小さなカフェを開くことを夢見るビールガール・小敏と、閉店の憂き目に遭ったフレンチレストランのオーナーシェフ・マイケル。ひょんなことからふたりは店を共同経営することになり…。
千杯不醉 Drink Drank Drunk 2005年
感想
監督はイー・トンシン (爾冬陞)。
イー・トンシンお気に入りの俳優のダニエルは熱演型で、今回は酔っぱらった様子はちょっとくどい。ミリアムの親切で喜怒哀楽が結構激しく、30前後で「女の子」なのは典型的香港の女の子だ。こういう役をさせるとこの人は本当に輝く。ミリアムとダニエルのコンビはゴールデンカップルだ。息がぴったりと合っていて、掛け合いが見事だ。ダニエル自身は決してコメディ向きではないけれど、香港コメディの女王と言ってもいいミリアムがうまくダニエルをリードしていると思う。このコンビでは三作しかないのが本当に残念だ。他には、香港映画では女優は脱がず、俳優は脱がされるのが定番だが、ささやかだけどやっぱりダニエルは脱がされること、ゲスト出演のテレンス(尹子維)が珍しく殺されないことか。
ストーリーそのものは大したことはない。安心してみられる映画だ。それよりも香港の下町の様子が見られるのが何より楽しい。カフェレストランの前が坂になっているからおそらくロケ地はセントラルではないかと思う。あの近辺には西洋料理はかなりあるのだけど、下町まで行ってしまってはフュージョンのフレンチは流行らないと思う。ドリアンライスはやりすぎとしても、香港っ子はドリアンが結構好きで、スーパーでもパックに入ったドリアンが売られている。慣れているからあんなに臭がらないと思うんだが。カフェレストランの内装は、「私の理想のカフェよ」と主人公に言わせるのにふさわしく、上品でかわいらしい。この監督にこんなかわいい作品が撮れるのかと思うくらいだった。

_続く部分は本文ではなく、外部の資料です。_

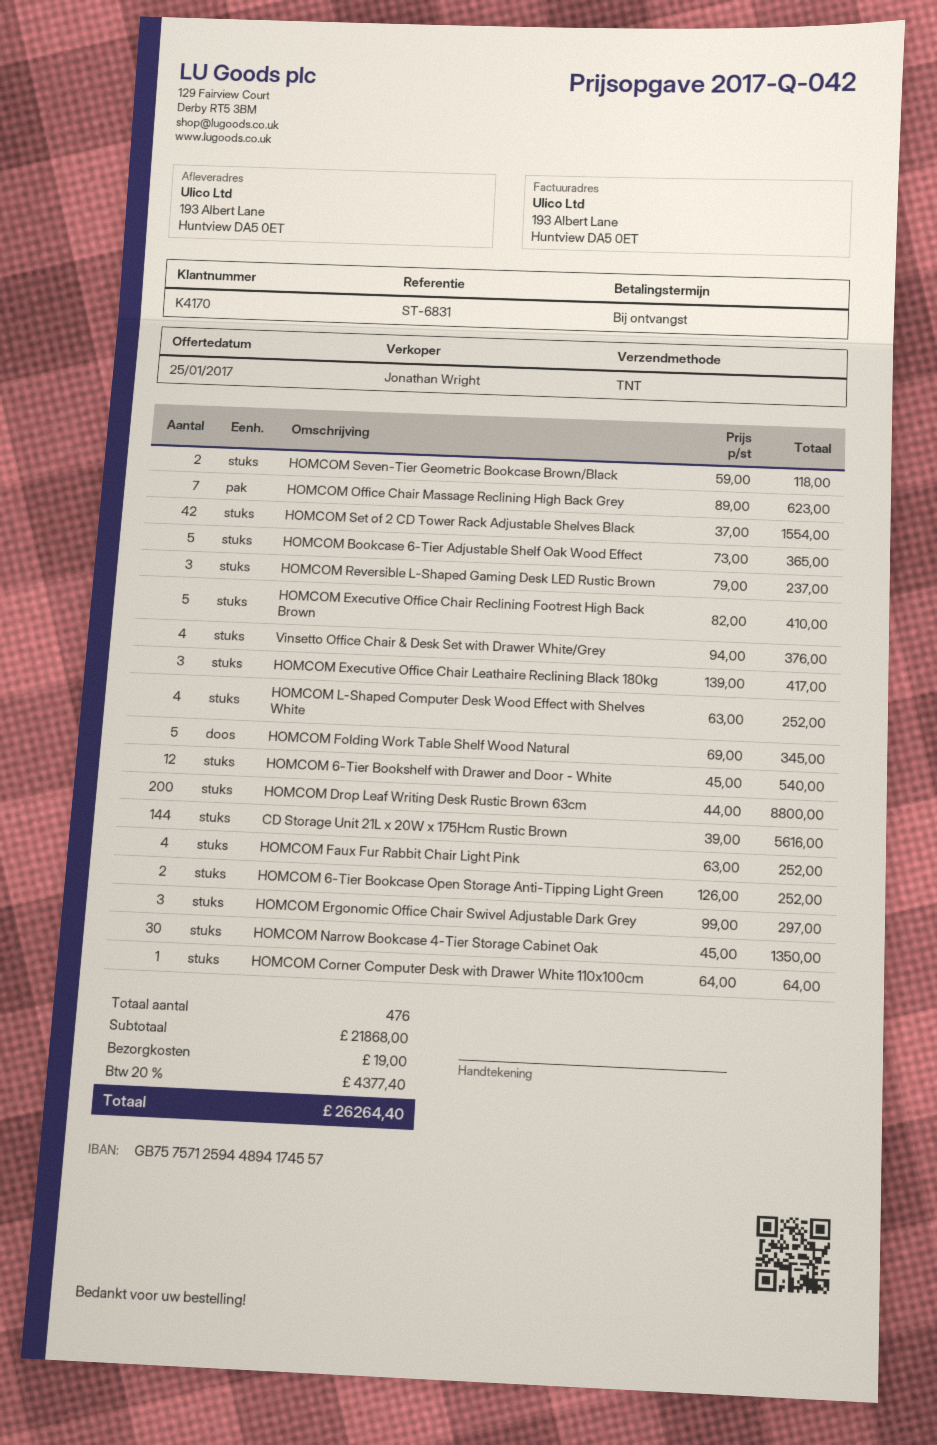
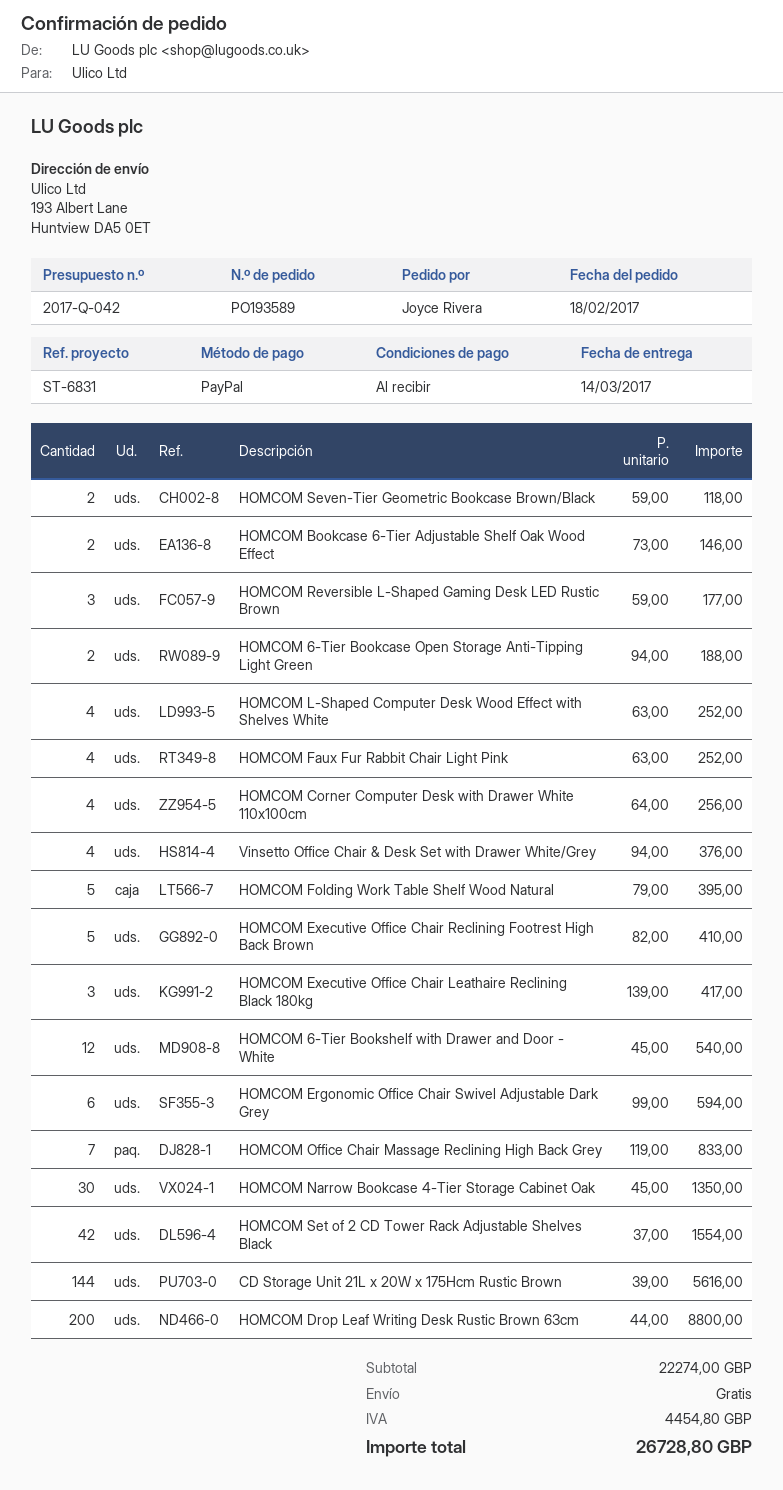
HOMCOM Office Chair Massage Reclining High Back Grey: 7 x 89.00 = 623.00 -> 7 x 119.00 = 833.00
HOMCOM Bookcase 6-Tier Adjustable Shelf Oak Wood Effect: 5 x 73.00 = 365.00 -> 2 x 73.00 = 146.00
HOMCOM Reversible L-Shaped Gaming Desk LED Rustic Brown: 3 x 79.00 = 237.00 -> 3 x 59.00 = 177.00
HOMCOM Folding Work Table Shelf Wood Natural: 5 x 69.00 = 345.00 -> 5 x 79.00 = 395.00
HOMCOM 6-Tier Bookcase Open Storage Anti-Tipping Light Green: 2 x 126.00 = 252.00 -> 2 x 94.00 = 188.00
HOMCOM Ergonomic Office Chair Swivel Adjustable Dark Grey: 3 x 99.00 = 297.00 -> 6 x 99.00 = 594.00
HOMCOM Corner Computer Desk with Drawer White 110x100cm: 1 x 64.00 = 64.00 -> 4 x 64.00 = 256.00
subtotal: 21868.00 -> 22274.00
shipping: 19.00 -> 0.00
tax: 4377.40 -> 4454.80
total: 26264.40 -> 26728.80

2012年の中華圏の新春映画の一つがイー・トンシンがトニー・レオンを迎えたコメディの「大魔術師」だった。これにダニエルもゲストに出ている。もう一つ三月公開がミリアムがショーン・ユー(余文楽)を相手役に迎えた「春嬌與志明」。これは前作の「志明與春嬌」以上にヒットしたらしいのだが、どれも映画祭以外で日本語字幕で見られる日は来るのだろうか。